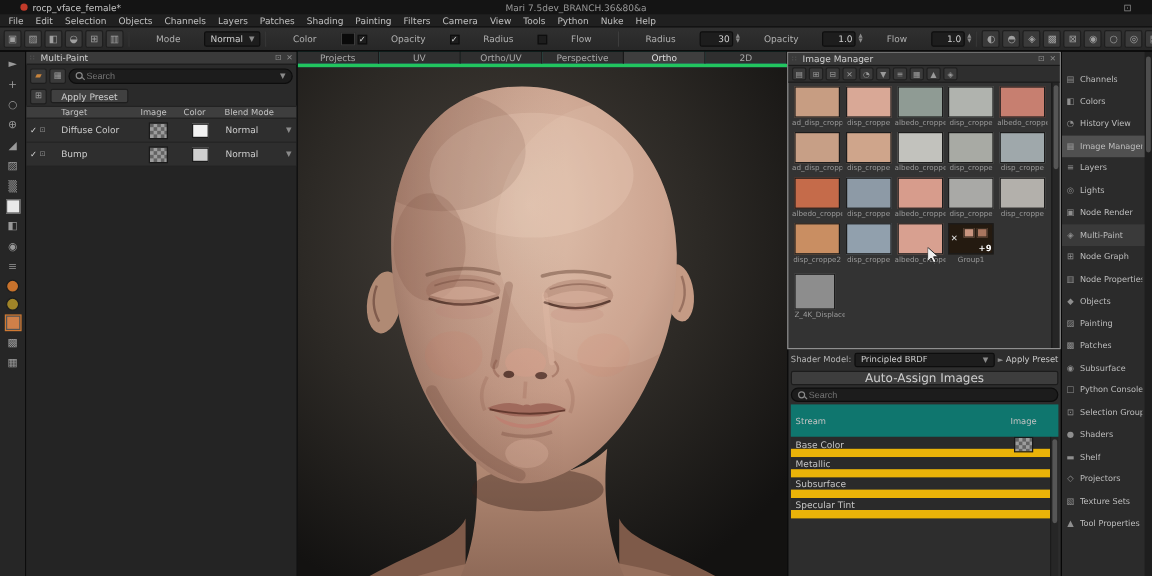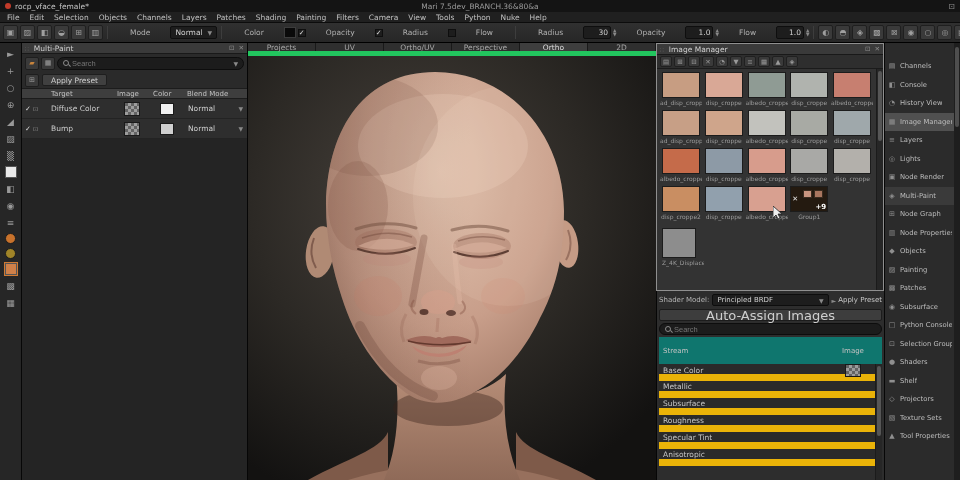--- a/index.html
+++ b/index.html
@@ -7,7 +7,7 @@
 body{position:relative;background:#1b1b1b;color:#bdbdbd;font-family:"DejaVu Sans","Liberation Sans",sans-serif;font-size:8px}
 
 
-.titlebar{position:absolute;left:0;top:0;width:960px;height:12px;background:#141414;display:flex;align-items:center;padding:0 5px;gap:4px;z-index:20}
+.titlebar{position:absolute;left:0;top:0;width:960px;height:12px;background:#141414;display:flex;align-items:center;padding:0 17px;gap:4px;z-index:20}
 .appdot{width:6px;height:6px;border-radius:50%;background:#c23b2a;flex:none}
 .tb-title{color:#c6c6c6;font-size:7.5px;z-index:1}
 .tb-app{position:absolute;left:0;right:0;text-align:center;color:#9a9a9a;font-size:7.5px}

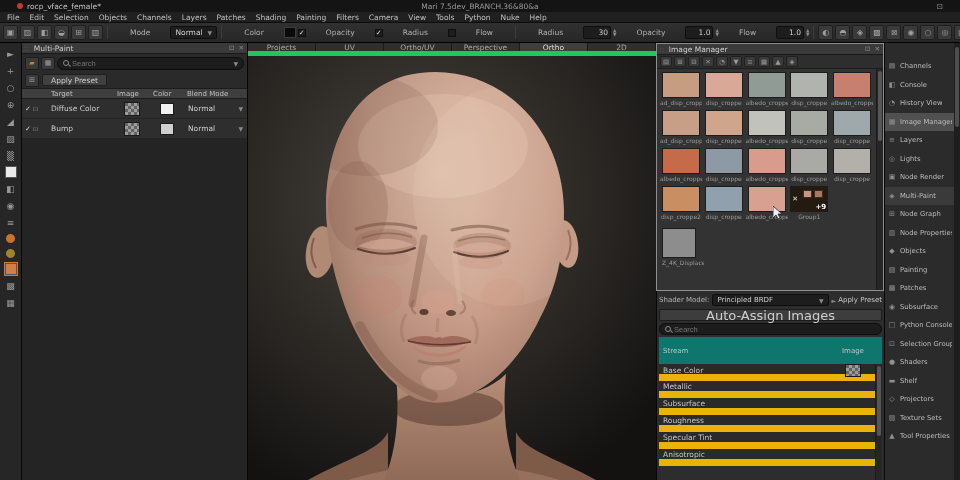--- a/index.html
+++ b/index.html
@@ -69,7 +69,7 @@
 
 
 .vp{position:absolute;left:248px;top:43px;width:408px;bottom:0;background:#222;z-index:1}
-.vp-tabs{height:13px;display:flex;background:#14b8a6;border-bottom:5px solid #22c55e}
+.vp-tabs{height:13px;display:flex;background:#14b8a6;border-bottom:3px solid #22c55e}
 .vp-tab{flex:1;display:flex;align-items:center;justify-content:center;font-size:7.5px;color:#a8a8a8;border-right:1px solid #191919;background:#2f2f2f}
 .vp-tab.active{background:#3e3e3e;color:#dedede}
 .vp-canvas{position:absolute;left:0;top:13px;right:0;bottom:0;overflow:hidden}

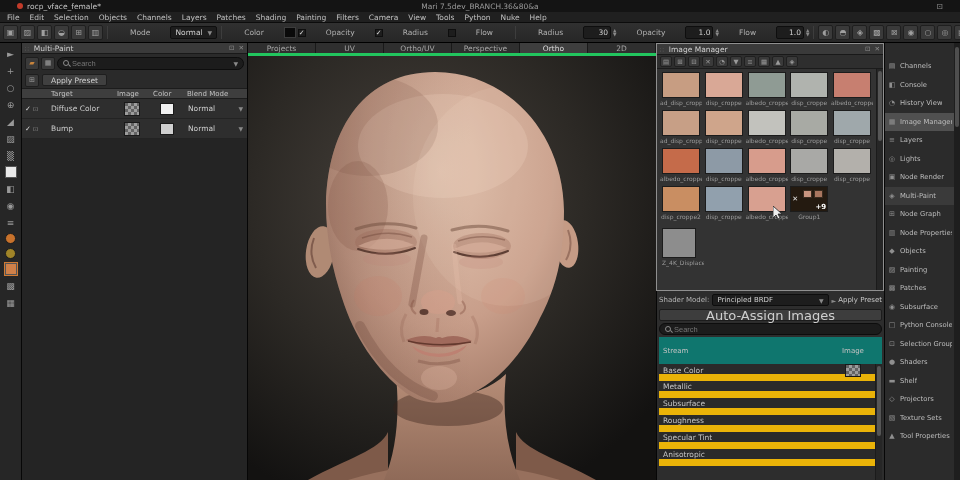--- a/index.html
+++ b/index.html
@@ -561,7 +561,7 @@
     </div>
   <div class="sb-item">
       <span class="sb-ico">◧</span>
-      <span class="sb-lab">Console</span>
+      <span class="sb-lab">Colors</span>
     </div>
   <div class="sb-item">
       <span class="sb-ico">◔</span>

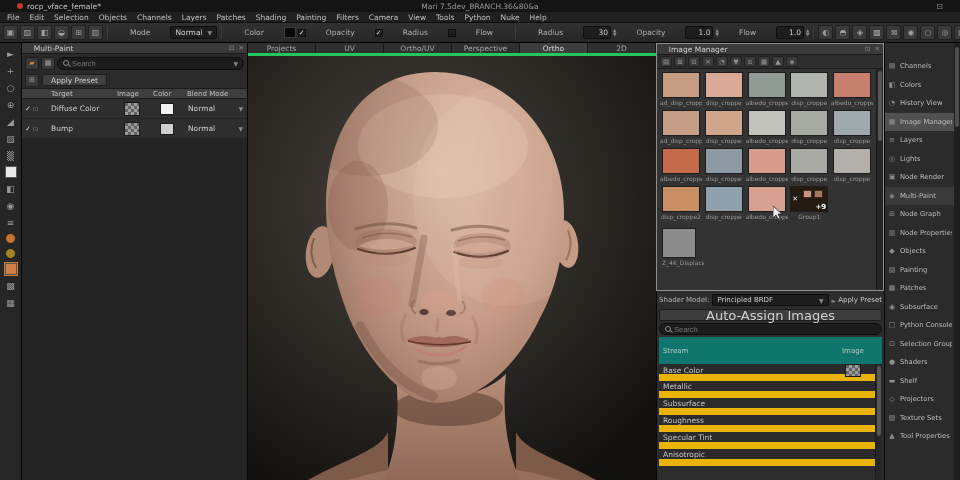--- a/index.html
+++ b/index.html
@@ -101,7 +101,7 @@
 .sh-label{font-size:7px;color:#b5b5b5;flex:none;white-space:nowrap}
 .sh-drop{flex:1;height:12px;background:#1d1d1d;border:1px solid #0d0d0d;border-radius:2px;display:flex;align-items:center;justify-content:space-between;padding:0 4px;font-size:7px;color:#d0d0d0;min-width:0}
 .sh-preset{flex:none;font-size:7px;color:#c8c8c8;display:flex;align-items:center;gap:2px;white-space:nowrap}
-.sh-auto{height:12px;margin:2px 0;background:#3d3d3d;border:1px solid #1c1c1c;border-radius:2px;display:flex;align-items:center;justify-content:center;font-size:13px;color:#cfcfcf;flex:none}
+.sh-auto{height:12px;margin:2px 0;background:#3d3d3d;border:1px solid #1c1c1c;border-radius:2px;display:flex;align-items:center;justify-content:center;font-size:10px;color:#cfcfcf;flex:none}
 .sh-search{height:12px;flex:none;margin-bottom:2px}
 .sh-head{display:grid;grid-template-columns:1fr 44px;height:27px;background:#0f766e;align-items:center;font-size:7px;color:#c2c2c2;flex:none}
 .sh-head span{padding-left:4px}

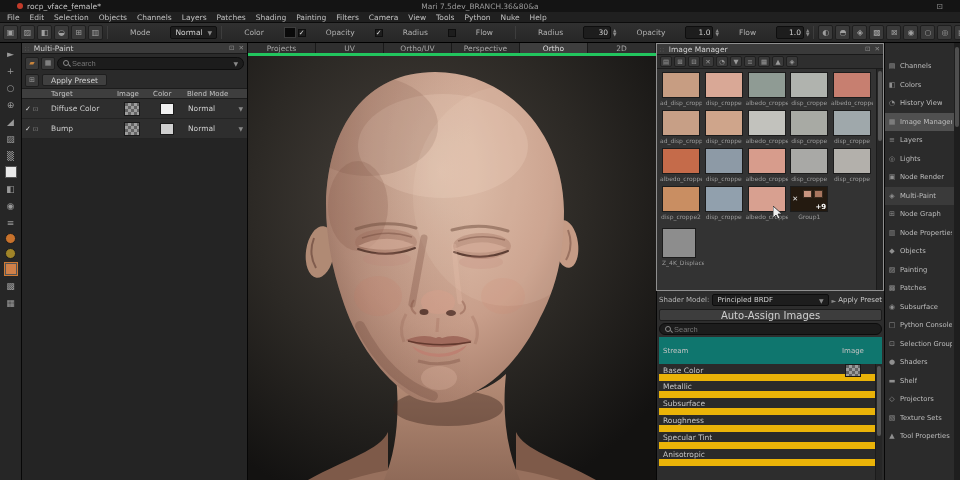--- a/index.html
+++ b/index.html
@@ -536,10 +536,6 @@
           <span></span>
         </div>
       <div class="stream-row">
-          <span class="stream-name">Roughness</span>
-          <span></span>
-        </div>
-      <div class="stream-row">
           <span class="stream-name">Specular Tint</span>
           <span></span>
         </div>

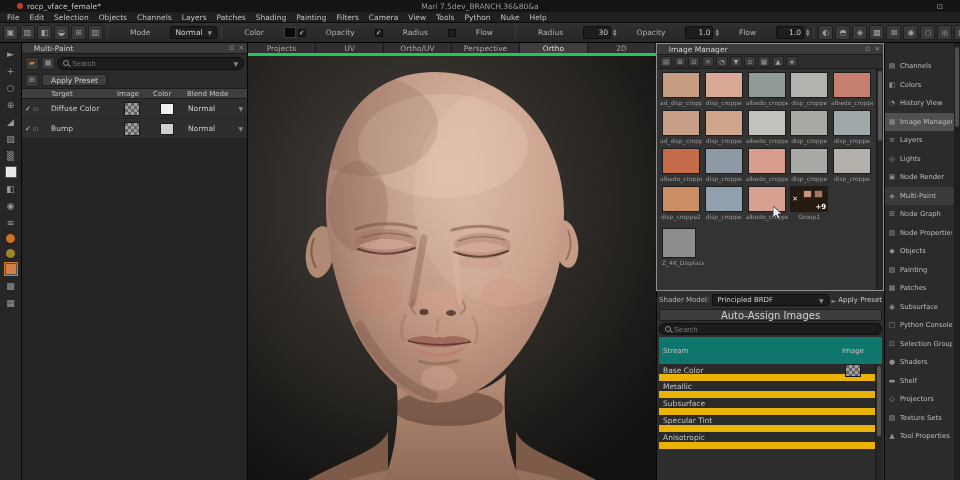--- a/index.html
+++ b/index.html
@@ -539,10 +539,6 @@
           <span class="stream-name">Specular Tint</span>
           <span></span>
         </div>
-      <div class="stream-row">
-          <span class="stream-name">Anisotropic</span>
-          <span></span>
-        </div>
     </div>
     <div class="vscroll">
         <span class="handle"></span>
──────
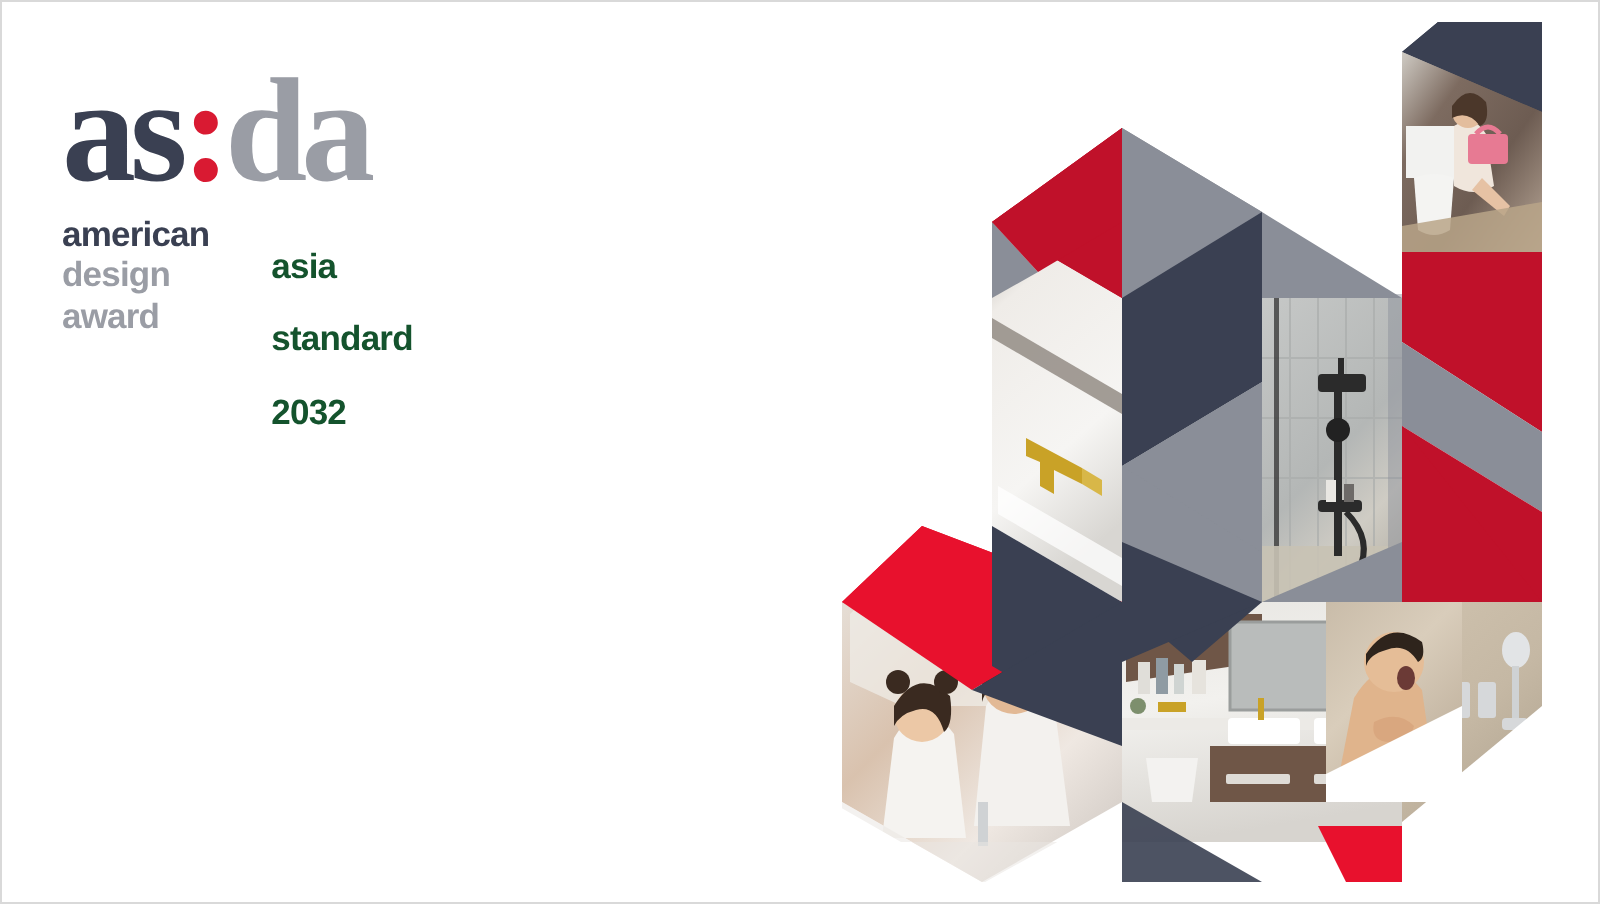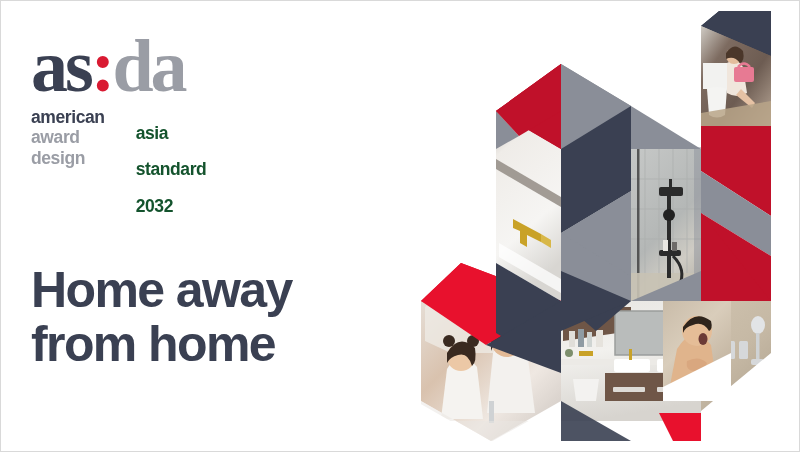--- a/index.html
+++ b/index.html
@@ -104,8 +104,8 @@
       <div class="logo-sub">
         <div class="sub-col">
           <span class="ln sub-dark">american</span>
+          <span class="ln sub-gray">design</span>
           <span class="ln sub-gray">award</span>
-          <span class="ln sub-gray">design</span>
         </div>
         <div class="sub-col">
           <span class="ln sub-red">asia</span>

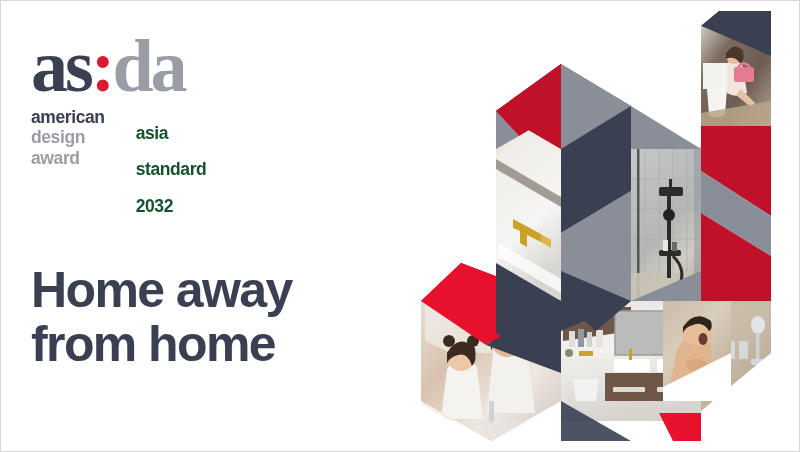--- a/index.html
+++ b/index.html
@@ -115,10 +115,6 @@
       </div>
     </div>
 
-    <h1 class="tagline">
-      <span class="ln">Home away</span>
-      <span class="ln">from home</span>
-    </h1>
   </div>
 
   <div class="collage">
──────
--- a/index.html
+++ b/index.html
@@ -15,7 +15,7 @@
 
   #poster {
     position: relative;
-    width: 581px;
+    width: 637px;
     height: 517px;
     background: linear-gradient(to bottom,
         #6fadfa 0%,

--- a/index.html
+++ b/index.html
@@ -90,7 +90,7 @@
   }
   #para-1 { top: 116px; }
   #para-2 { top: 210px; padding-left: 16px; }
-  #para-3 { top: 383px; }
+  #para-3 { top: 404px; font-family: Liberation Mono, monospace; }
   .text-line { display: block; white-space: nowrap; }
──────
Work instructions:
If a line of the material contains the word "auto", pick it out and copy it.

Finished exercise:
-.sh-auto{height:12px;margin:2px 0;background:#3d3d3d;border:1px solid #1c1c1c;border-radius:2px;display:flex;align-items:center;justify-content:center;font-size:13px;color:#cfcfcf;flex:none}
+.sh-auto{height:12px;margin:2px 0;background:#3d3d3d;border:1px solid #1c1c1c;border-radius:2px;display:flex;align-items:center;justify-content:center;font-size:10px;color:#cfcfcf;flex:none}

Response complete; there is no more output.